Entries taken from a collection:
◆ ◆ ◆
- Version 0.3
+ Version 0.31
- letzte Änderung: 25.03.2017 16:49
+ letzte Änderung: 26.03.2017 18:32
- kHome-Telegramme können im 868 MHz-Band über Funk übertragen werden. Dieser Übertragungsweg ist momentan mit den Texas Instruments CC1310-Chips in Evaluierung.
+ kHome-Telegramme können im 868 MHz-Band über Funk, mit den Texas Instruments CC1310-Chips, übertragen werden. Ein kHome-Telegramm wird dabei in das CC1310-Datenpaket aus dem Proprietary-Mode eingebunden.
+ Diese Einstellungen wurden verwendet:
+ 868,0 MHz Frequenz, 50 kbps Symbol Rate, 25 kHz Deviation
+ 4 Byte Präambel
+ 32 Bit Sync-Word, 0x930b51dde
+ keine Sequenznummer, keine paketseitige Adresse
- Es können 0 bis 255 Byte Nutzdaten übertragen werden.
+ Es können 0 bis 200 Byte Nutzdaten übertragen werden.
◆ ◆ ◆
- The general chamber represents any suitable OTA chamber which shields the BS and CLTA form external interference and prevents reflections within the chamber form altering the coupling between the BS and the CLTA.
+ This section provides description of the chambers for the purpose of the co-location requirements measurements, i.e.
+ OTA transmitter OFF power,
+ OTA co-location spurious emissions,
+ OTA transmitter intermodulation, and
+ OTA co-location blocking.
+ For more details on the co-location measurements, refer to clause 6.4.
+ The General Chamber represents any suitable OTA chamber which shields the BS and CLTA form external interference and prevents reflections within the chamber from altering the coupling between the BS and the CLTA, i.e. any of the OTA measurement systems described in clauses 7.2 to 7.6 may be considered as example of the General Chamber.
◆ ◆ ◆
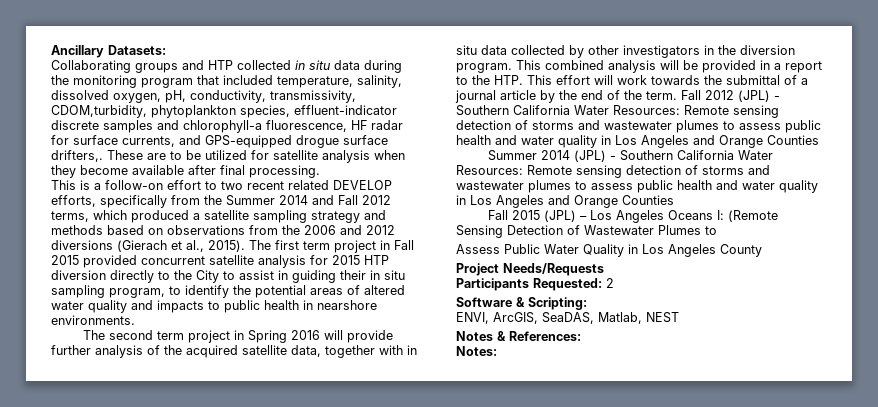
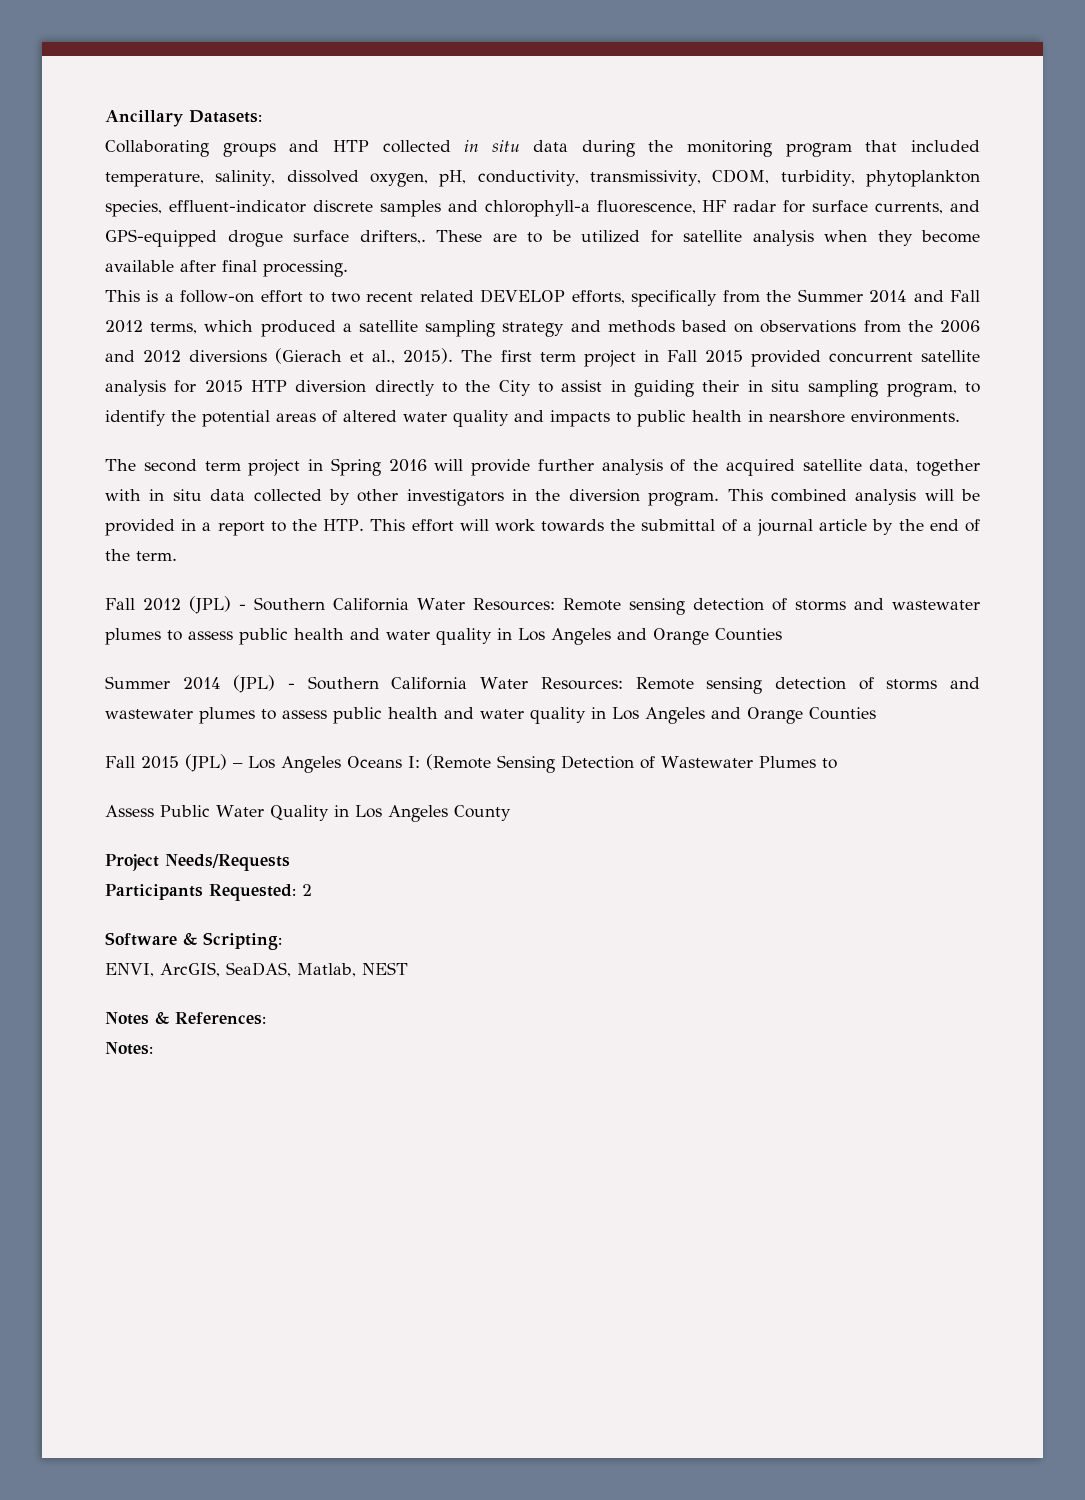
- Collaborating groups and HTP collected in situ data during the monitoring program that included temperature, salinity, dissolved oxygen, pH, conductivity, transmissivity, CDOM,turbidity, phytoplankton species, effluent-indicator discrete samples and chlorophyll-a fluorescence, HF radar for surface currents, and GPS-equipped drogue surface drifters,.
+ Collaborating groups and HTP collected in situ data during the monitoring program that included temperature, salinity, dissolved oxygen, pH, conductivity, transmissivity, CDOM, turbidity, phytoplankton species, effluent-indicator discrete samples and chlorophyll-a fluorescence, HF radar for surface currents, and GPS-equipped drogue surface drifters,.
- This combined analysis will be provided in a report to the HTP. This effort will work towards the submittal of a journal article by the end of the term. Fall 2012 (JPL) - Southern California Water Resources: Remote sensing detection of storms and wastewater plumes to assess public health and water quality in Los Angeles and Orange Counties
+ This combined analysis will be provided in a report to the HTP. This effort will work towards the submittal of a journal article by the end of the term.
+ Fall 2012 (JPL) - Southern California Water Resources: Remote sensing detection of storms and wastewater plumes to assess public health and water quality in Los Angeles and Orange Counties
◆ ◆ ◆
- _Your task_:
Above are the records; copy exactly the lines from the line with "Bit Sync-Word, 0x930b51dde" through the line with "200 Byte Nutzdaten übertragen werden.", both included.

- _Written answer_:
+ 32 Bit Sync-Word, 0x930b51dde
+ keine Sequenznummer, keine paketseitige Adresse
- Es können 0 bis 255 Byte Nutzdaten übertragen werden.
+ Es können 0 bis 200 Byte Nutzdaten übertragen werden.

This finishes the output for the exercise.